Our goal
Empowered partner organisations that support the rights of people in poverty to land, secure land tenure, and sustainable management of natural resources.
What we do
We Effect supports cooperatives and farmer organisations that are pressing for the right to land for small-scale farmers and indigenous peoples. Together with organisations specialised in land issues, they help members exercise their tenure rights and strengthen the ability of small-scale farmers to negotiate and defend their interests in relation to both the government and foreign investors.
In a similar way, we support housing cooperatives that have come to play a central role in the lobbying for people’s access to land for housing. It is the obligation of governments to create enabling conditions through regulation of land use and creation of land funds to allow access to land for low-income people. Security of tenure is equally important. Civil society organisations play a crucial role in influencing policy-makers to ensure that local populations and indigenous peoples have right to land, and to ensure that legal frameworks and development policies benefit the poor through redistribution of resources.

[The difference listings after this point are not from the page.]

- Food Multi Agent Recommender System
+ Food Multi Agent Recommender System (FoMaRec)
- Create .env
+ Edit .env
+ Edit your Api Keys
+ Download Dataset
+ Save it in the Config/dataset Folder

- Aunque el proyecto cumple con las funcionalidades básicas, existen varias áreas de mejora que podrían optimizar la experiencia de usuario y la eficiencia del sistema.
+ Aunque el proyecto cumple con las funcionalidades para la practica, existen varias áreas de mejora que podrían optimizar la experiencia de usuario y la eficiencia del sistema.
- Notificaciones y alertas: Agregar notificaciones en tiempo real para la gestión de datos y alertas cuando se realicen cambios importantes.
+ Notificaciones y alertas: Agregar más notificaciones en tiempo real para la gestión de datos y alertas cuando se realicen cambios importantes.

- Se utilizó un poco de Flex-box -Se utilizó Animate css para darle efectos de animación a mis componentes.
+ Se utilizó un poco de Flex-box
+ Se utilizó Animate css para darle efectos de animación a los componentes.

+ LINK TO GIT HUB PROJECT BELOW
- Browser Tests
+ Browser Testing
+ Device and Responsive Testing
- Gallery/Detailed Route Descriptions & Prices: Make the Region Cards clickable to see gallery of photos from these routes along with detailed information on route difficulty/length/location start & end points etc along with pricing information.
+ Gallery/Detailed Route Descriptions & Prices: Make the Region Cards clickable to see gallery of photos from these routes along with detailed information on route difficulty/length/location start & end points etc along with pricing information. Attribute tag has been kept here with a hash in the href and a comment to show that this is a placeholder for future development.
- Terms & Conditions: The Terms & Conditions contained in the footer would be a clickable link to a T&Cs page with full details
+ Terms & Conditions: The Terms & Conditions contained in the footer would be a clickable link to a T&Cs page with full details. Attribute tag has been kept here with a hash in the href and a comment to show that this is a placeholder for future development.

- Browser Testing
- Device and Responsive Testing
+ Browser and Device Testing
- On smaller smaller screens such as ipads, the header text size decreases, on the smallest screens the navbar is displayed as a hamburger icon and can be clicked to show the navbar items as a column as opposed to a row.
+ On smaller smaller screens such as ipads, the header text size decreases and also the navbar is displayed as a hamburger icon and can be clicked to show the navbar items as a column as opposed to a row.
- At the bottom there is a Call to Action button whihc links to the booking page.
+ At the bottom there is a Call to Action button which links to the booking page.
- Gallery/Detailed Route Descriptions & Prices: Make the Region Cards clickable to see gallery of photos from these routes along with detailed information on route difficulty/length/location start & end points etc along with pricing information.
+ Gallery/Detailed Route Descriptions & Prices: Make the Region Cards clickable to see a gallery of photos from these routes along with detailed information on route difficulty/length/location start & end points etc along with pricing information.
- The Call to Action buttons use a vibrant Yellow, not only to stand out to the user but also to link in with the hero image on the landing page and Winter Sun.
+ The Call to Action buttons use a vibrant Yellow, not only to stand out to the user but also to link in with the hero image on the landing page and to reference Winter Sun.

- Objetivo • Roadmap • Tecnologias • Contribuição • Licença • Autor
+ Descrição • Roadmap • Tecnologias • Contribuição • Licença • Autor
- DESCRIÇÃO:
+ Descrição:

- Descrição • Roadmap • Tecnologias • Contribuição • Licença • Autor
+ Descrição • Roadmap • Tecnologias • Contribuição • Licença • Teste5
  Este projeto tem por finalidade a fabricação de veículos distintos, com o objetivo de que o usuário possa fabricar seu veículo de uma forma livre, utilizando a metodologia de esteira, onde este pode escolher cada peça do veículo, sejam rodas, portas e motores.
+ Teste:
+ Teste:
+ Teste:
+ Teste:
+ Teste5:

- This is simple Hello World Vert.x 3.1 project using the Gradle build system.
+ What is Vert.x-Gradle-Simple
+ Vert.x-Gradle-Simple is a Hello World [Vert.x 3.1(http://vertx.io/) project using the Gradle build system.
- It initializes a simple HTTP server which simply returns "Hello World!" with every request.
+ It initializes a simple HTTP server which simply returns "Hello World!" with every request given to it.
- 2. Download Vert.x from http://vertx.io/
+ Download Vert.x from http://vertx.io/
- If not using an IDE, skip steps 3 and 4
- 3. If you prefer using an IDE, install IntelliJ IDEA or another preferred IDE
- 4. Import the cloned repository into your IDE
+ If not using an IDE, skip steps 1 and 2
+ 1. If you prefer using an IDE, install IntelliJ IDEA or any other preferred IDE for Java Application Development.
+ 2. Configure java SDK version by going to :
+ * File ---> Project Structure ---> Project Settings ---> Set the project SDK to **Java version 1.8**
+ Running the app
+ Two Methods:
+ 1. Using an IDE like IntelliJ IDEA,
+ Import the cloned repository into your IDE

Facts about land and poverty
A fundamental precondition for both agriculture and housing is access to land. Demand for land for large-scale agricultural production of, for example, foodstuffs for export, biofuels and forest is increasing. The major investments are largely taking place in the world’s poorest countries. In many cases, non-renewable natural resources are taken out of countries without the local people benefitting from the extraction. This is why many countries show a high rate of economic growth but with no corresponding reduction in poverty rates.
Mining industries also contribute less to a country’s development because many companies enjoy tax concessions. At the same time, the local population’s livelihoods are threatened due to reduced access to land and other natural resources. The ability of people in poverty to defend, demand and exercise their right to land is therefore crucial to development.